Soundtrack album by Various artists
- Released: March 29, 1994
- Studio: Kampo, Manhattan, New York; Live Wire, Sacramento, California; RPM, Manhattan; Manhattan Beach, Manhattan;
- Genre: Pop; Alternative rock; Children's;
- Length: 32:34
- Label: BMG Kidz; Zoom Express; Fight Records;
- Producer: Sean Altman; David Yazbek; Billy Straus;

Where in the World Is Carmen Sandiego? chronology
| Where in the World Is Carmen Sandiego? (1992) | Carmen Sandiego: Out of This World (1994) |  |

= Carmen Sandiego: Out of This World =

1994 tie-in album

Carmen Sandiego: Out of This World is a tie-in album to the children's television game show Where in the World Is Carmen Sandiego? Five of its ten songs, as well as the spoken track "A Brief Disclaimer," were performed by the show's host, Greg Lee. Lynne Thigpen, who co-starred on the show as The Chief, also contributed a song, as did the show's house band, Rockapella.

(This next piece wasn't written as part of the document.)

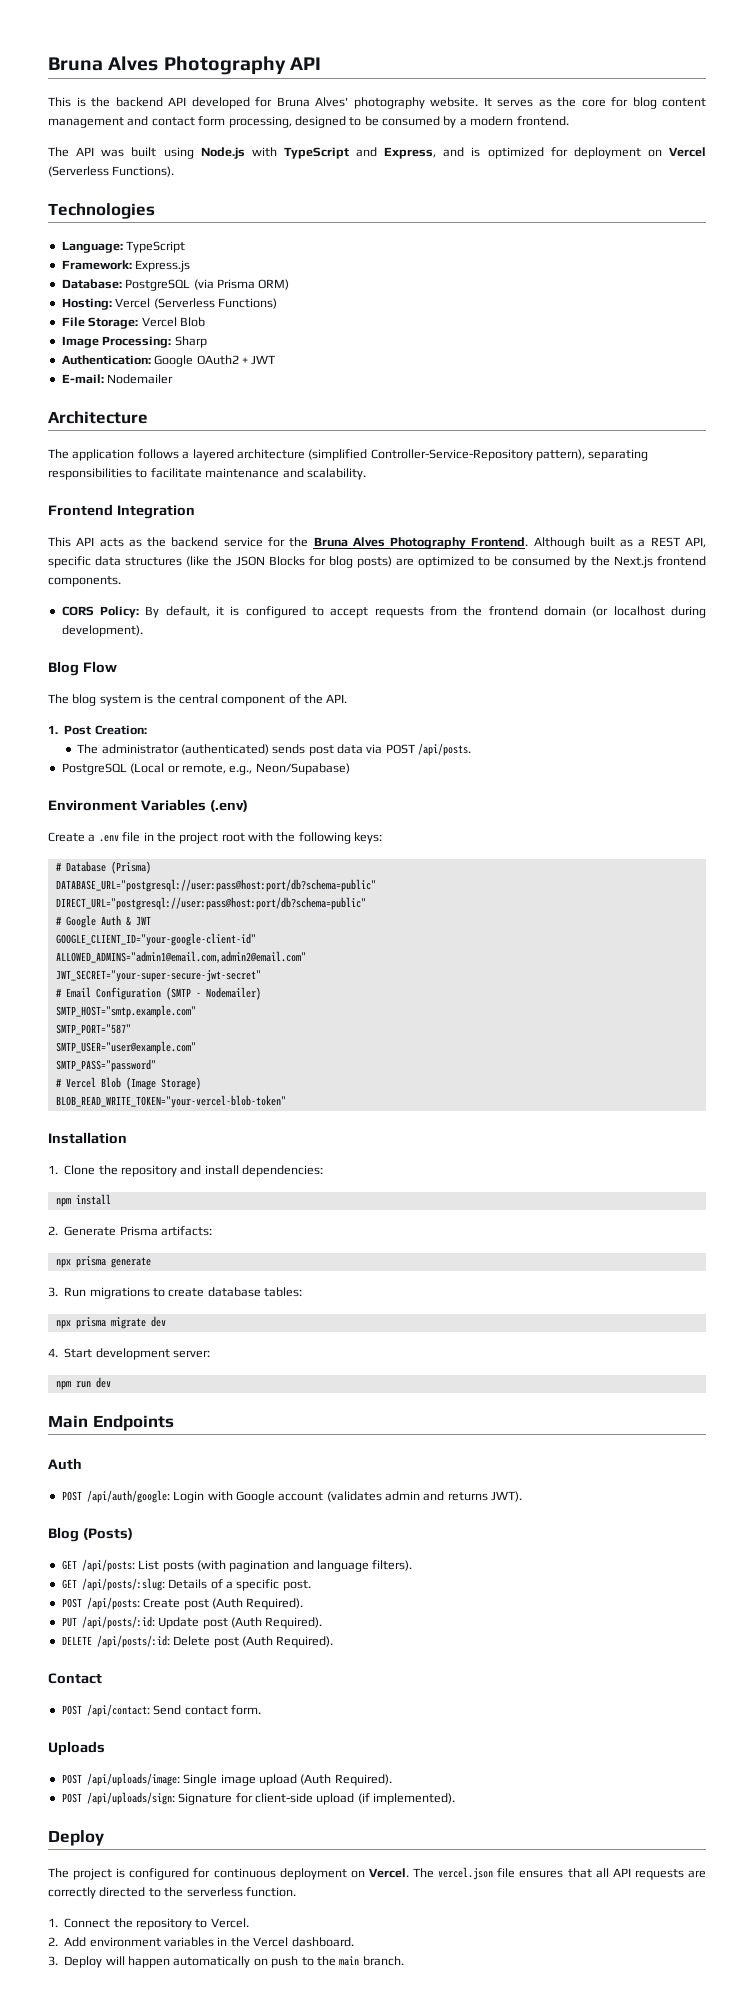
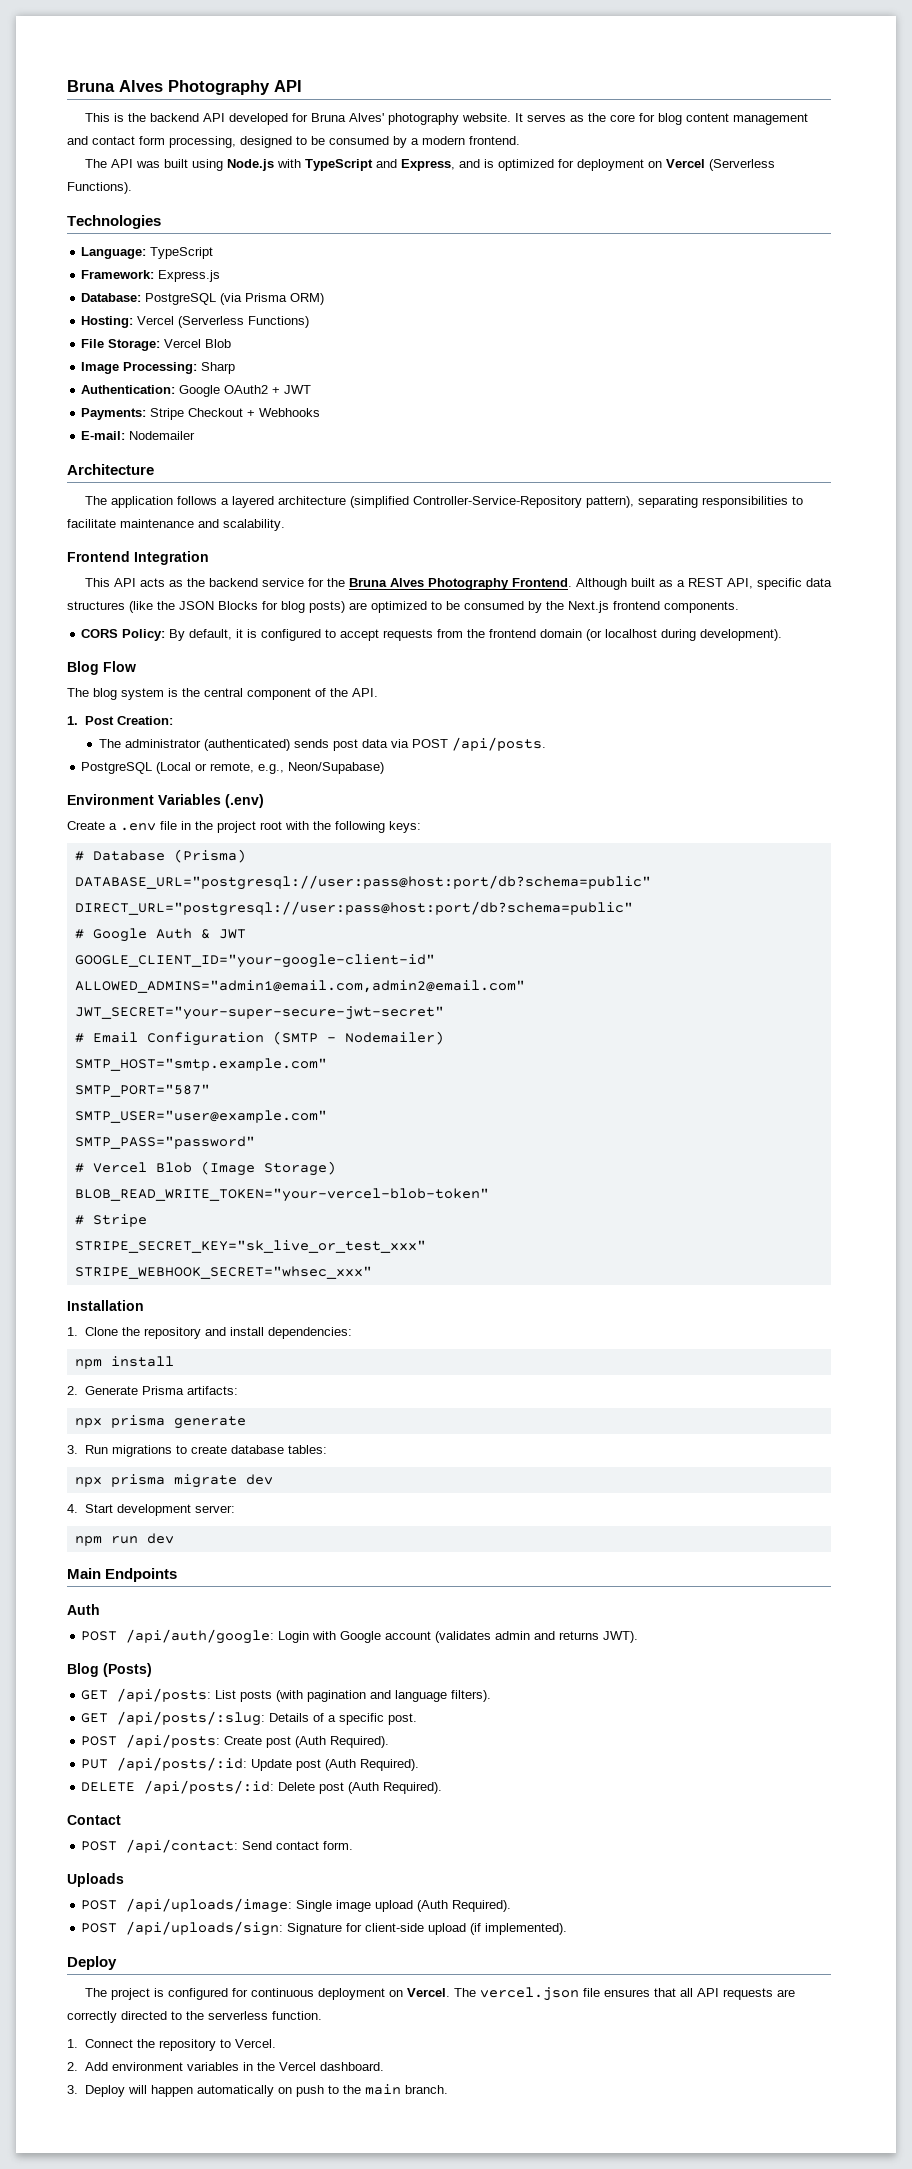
+ Payments: Stripe Checkout + Webhooks
+ # Stripe
+ STRIPE_SECRET_KEY="sk_live_or_test_xxx"
+ STRIPE_WEBHOOK_SECRET="whsec_xxx"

Unlike its predecessor, it was marketed to both children and adults, owing to the inclusion of rock bands XTC and They Might Be Giants.

The song "Change My World," credited to "Johnny Nexdor & His Neighbors," was actually performed by Rockapella member and album producer Sean Altman, mimicking the style of XTC. In turn, XTC's "Cherry in Your Tree" was recorded for the album after producer David Yazbek, knowing of the lead singer Andy Partridge's unreleased "bubblegum" songs, suggested they contribute one to the album. They Might Be Giants' "Why Does the Sun Shine," a cover of a 1959 song by Tom Glazer, was taken from their EP of the same name.

==Track listing==

Out of This World track listing
| No. | Title | Writer(s) | Performer(s) | Length |
|---|---|---|---|---|
| 1. | "Half a World Away" | Billy Straus | Greg Lee with 3 Brave Woodsmen | 3:59 |
| 2. | "Big Wet Rag" | David Yazbek | Rockapella | 2:39 |
| 3. | "Cherry in Your Tree" | Andy Partridge | XTC | 2:53 |
| 4. | "A Brief Disclaimer" |  | Greg Lee | 0:32 |
| 5. | "Cake for Breakfast" | Yazbek | Greg Lee | 3:33 |
| 6. | "My Parents' Son" | Sean Altman | Greg Lee | 3:45 |
| 7. | "Change My World" | Straus; Altman; | Johnny Nexdor & His Neighbors | 2:35 |
| 8. | "Why Does the Sun Shine? (The Sun Is a Mass of Incandescent Gas)" | Hy Zaret; Lou Singer; | They Might Be Giants | 2:50 |
| 9. | "Bugs" | Yazbek | Greg Lee | 3:50 |
| 10. | "Back to Chicago" | Altman | Lynne Thigpen | 2:47 |
| 11. | "Carmen's Song" | Yazbek; Altman; | Greg Lee | 3:11 |

==Personnel==
Credits adapted from liner notes.

- Sean Altman, David Yazbek – Producers (except "Why Does the Sun Shine?")
- Billy Straus – Producer, engineer, mixer (except "Why Does the Sun Shine?"); guitar, bass guitar ("Half a World Away")
- Julio Peralta, Raging Dave Robbins, Suzanne Dyer – Assistant engineers (except "Why Does the Sun Shine?")
- Jed Alpert – Executive producer
- 3 Brave Woodsmen – Vocals ("Half a World Away")
  - Burl Mann
  - Ian Jaeger
  - Norm Raposbec
- Rockapella – Vocals ("Big Wet Rag")
  - Scott Leonard – High tenor
  - Sean Altman – Tenor
  - Elliott Kerman – Baritone
  - Barry Carl – Bass
  - Jeff Thacher – Vocal percussionist
- XTC ("Cherry in Your Tree")
  - Andy Partridge – Vocals, guitar
  - Colin Moulding – Vocals, bass guitar
  - Brian Doherty – Drums
  - Dave Gregory – Guitar
- They Might Be Giants ("Why Does the Sun Shine?")
  - John Linnell – Accordion, saxophone, bass clarinet, vocals, producer
  - John Flansburgh – Electric guitar, vocals, producer

==Critical reception==
Allmusic's William Ruhlmann gave the album a rating of 3 stars out of 5, but described it as "appealing pop-rock music."

The Toledo Blades Allan Detrich suggested that artists like XTC and They Might Be Giants were used to appeal to a younger demographic. He added that some of the songs have "fun lyrics and make even older listeners smile."